> _Assignment_:
Copy out the data exactly, leaving the pictures behind.

> _Provided records_:
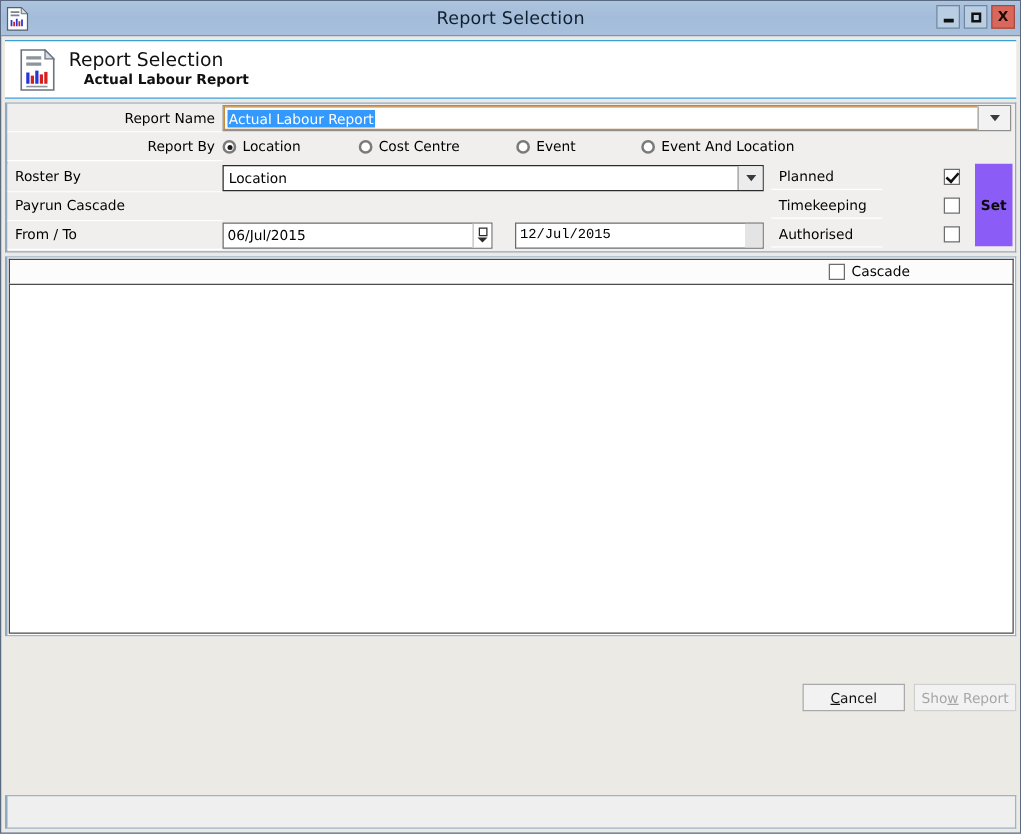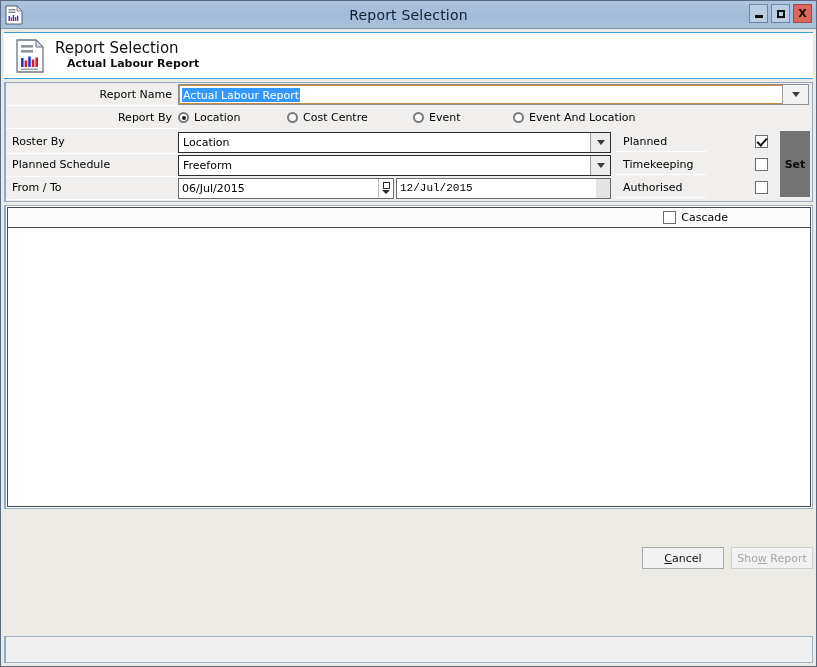--- a/index.html
+++ b/index.html
@@ -579,7 +579,7 @@
         </div>
 
         <div class="frow">
-          <div class="flabel left">Planned Schedule</div>
+          <div class="flabel left">Payrun Cascade</div>
           <div class="fctl">
             <div class="combo">
               <div class="value">Freeform</div>

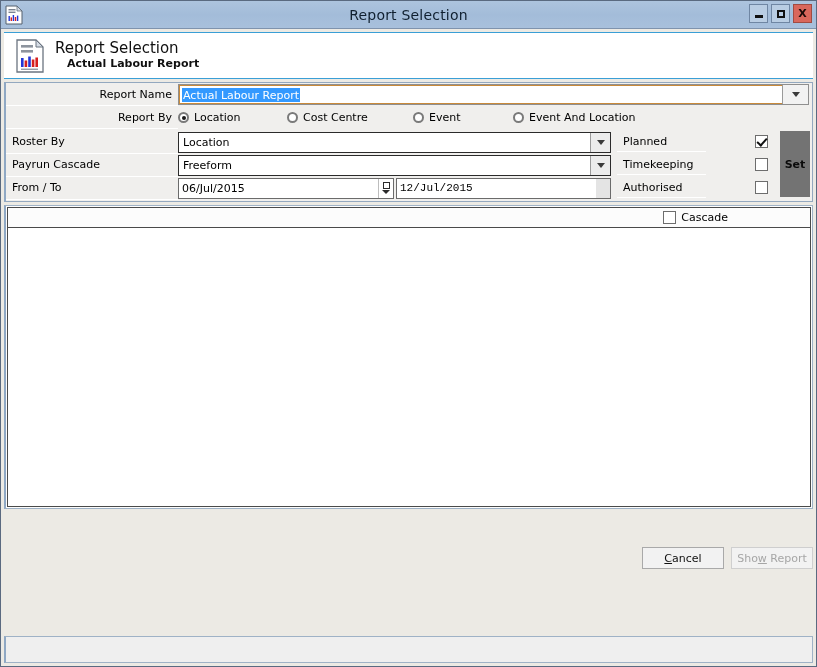--- a/index.html
+++ b/index.html
@@ -580,14 +580,6 @@
 
         <div class="frow">
           <div class="flabel left">Payrun Cascade</div>
-          <div class="fctl">
-            <div class="combo">
-              <div class="value">Freeform</div>
-              <div class="arrow-btn">
-                <div class="caret"></div>
-              </div>
-            </div>
-          </div>
         </div>
 
 

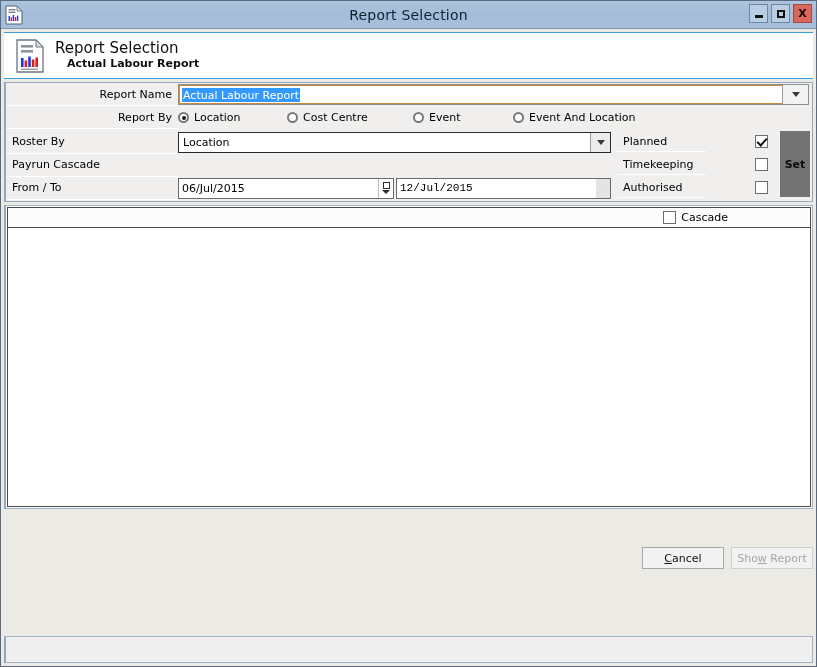--- a/index.html
+++ b/index.html
@@ -388,7 +388,7 @@
   .set-btn {
     width: 30px;
     flex: none;
-    background: #737373;
+    background: #8b5cf6;
     display: flex;
     align-items: center;
     justify-content: center;

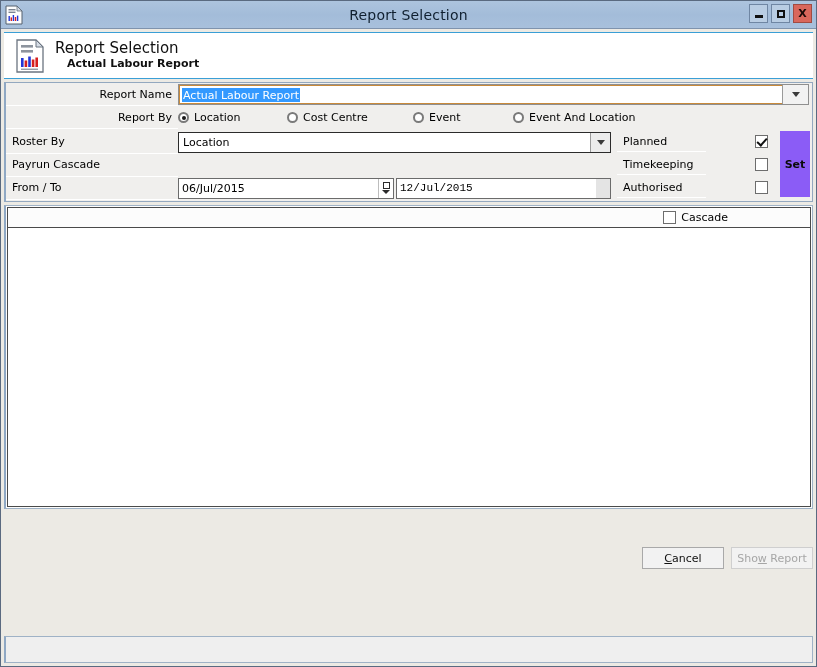--- a/index.html
+++ b/index.html
@@ -274,7 +274,7 @@
     box-sizing: border-box;
     display: flex;
     align-items: stretch;
-    margin-right: 2px;
+    margin-right: 18px;
   }
   .datebox .value {
     flex: 1;

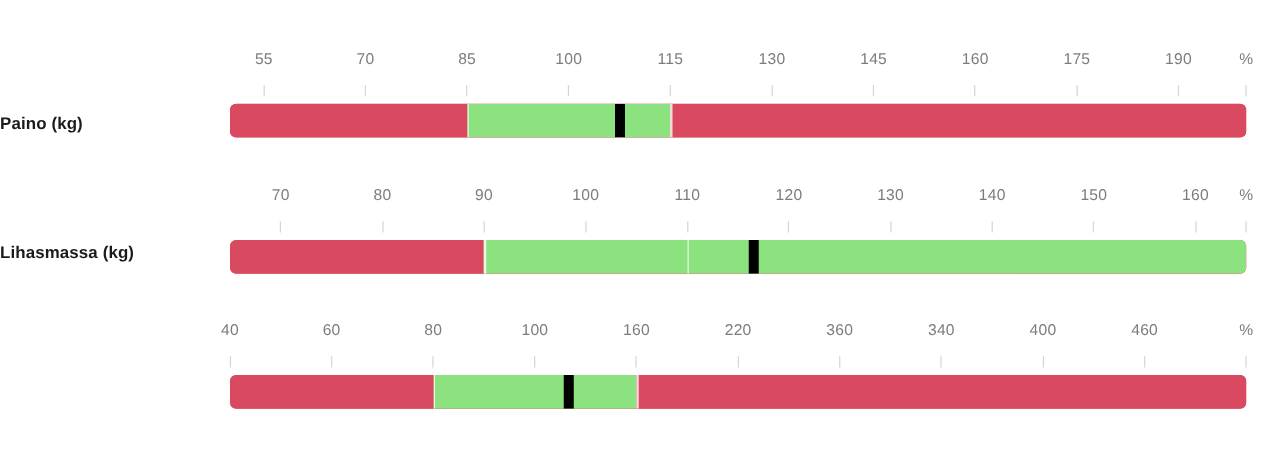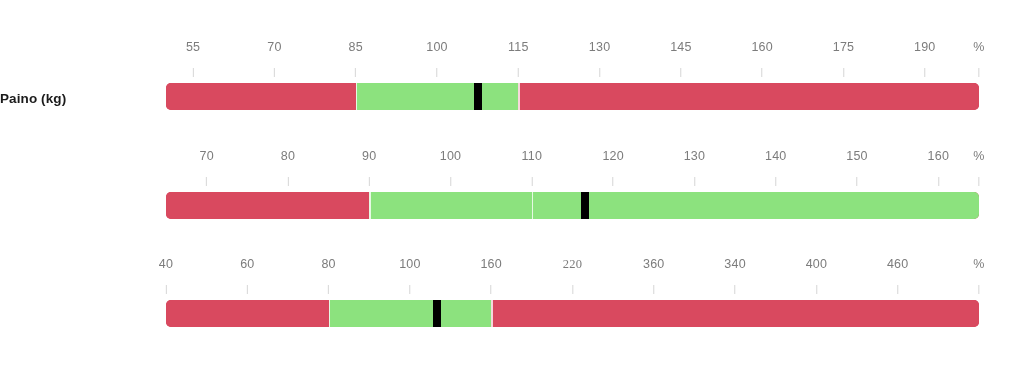--- a/index.html
+++ b/index.html
@@ -53,7 +53,7 @@
 
   .plot {
     position: absolute;
-    left: 166px;
+    left: 184px;
     width: 813px;
     top: 0;
     height: 100px;

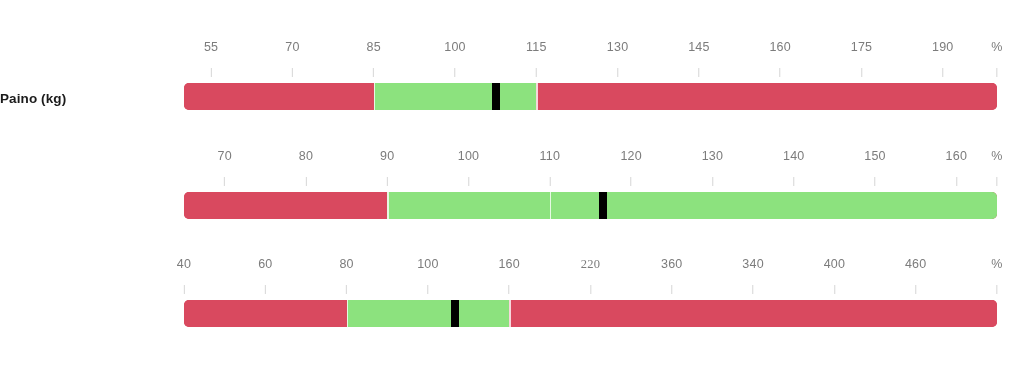--- a/index.html
+++ b/index.html
@@ -190,6 +190,7 @@
     </div>
     <div class="gauge-row row-1">
       <div class="gauge-label">
+        <span class="label-line">Lihasmassa (kg)</span>
       </div>
       <div class="plot">
         <div class="axis">

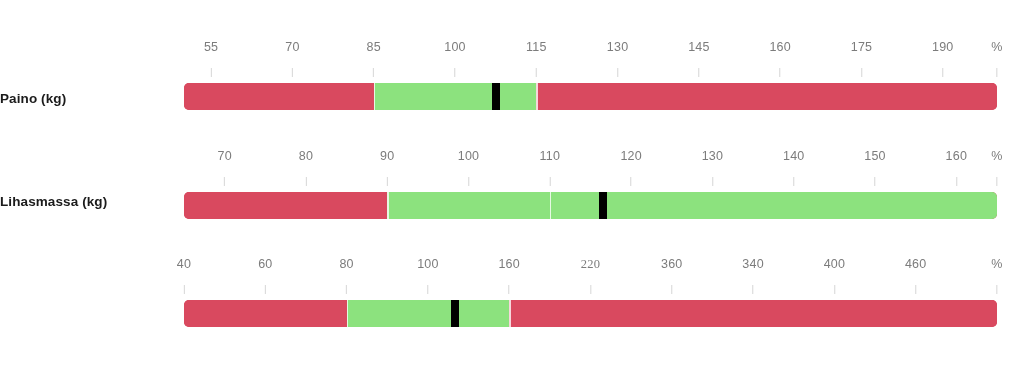--- a/index.html
+++ b/index.html
@@ -271,7 +271,7 @@
             <span class="tick-text">160</span>
             <span class="tick-mark"></span>
           </div>
-          <div class="tick" style="left: 50%; font-family: Liberation Serif, serif;">
+          <div class="tick" style="left: 50%;">
             <span class="tick-text">220</span>
             <span class="tick-mark"></span>
           </div>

> _Exercise solution_:
--- a/index.html
+++ b/index.html
@@ -579,7 +579,7 @@
         </div>
 
         <div class="frow">
-          <div class="flabel left">Planned Schedule</div>
+          <div class="flabel left">Payrun Cascade</div>
           <div class="fctl">
             <div class="combo">
               <div class="value">Freeform</div>

--- a/index.html
+++ b/index.html
@@ -580,14 +580,6 @@
 
         <div class="frow">
           <div class="flabel left">Payrun Cascade</div>
-          <div class="fctl">
-            <div class="combo">
-              <div class="value">Freeform</div>
-              <div class="arrow-btn">
-                <div class="caret"></div>
-              </div>
-            </div>
-          </div>
         </div>
 
 

--- a/index.html
+++ b/index.html
@@ -388,7 +388,7 @@
   .set-btn {
     width: 30px;
     flex: none;
-    background: #737373;
+    background: #8b5cf6;
     display: flex;
     align-items: center;
     justify-content: center;

--- a/index.html
+++ b/index.html
@@ -274,7 +274,7 @@
     box-sizing: border-box;
     display: flex;
     align-items: stretch;
-    margin-right: 2px;
+    margin-right: 18px;
   }
   .datebox .value {
     flex: 1;

--- a/index.html
+++ b/index.html
@@ -53,7 +53,7 @@
 
   .plot {
     position: absolute;
-    left: 166px;
+    left: 184px;
     width: 813px;
     top: 0;
     height: 100px;

--- a/index.html
+++ b/index.html
@@ -190,6 +190,7 @@
     </div>
     <div class="gauge-row row-1">
       <div class="gauge-label">
+        <span class="label-line">Lihasmassa (kg)</span>
       </div>
       <div class="plot">
         <div class="axis">

--- a/index.html
+++ b/index.html
@@ -271,7 +271,7 @@
             <span class="tick-text">160</span>
             <span class="tick-mark"></span>
           </div>
-          <div class="tick" style="left: 50%; font-family: Liberation Serif, serif;">
+          <div class="tick" style="left: 50%;">
             <span class="tick-text">220</span>
             <span class="tick-mark"></span>
           </div>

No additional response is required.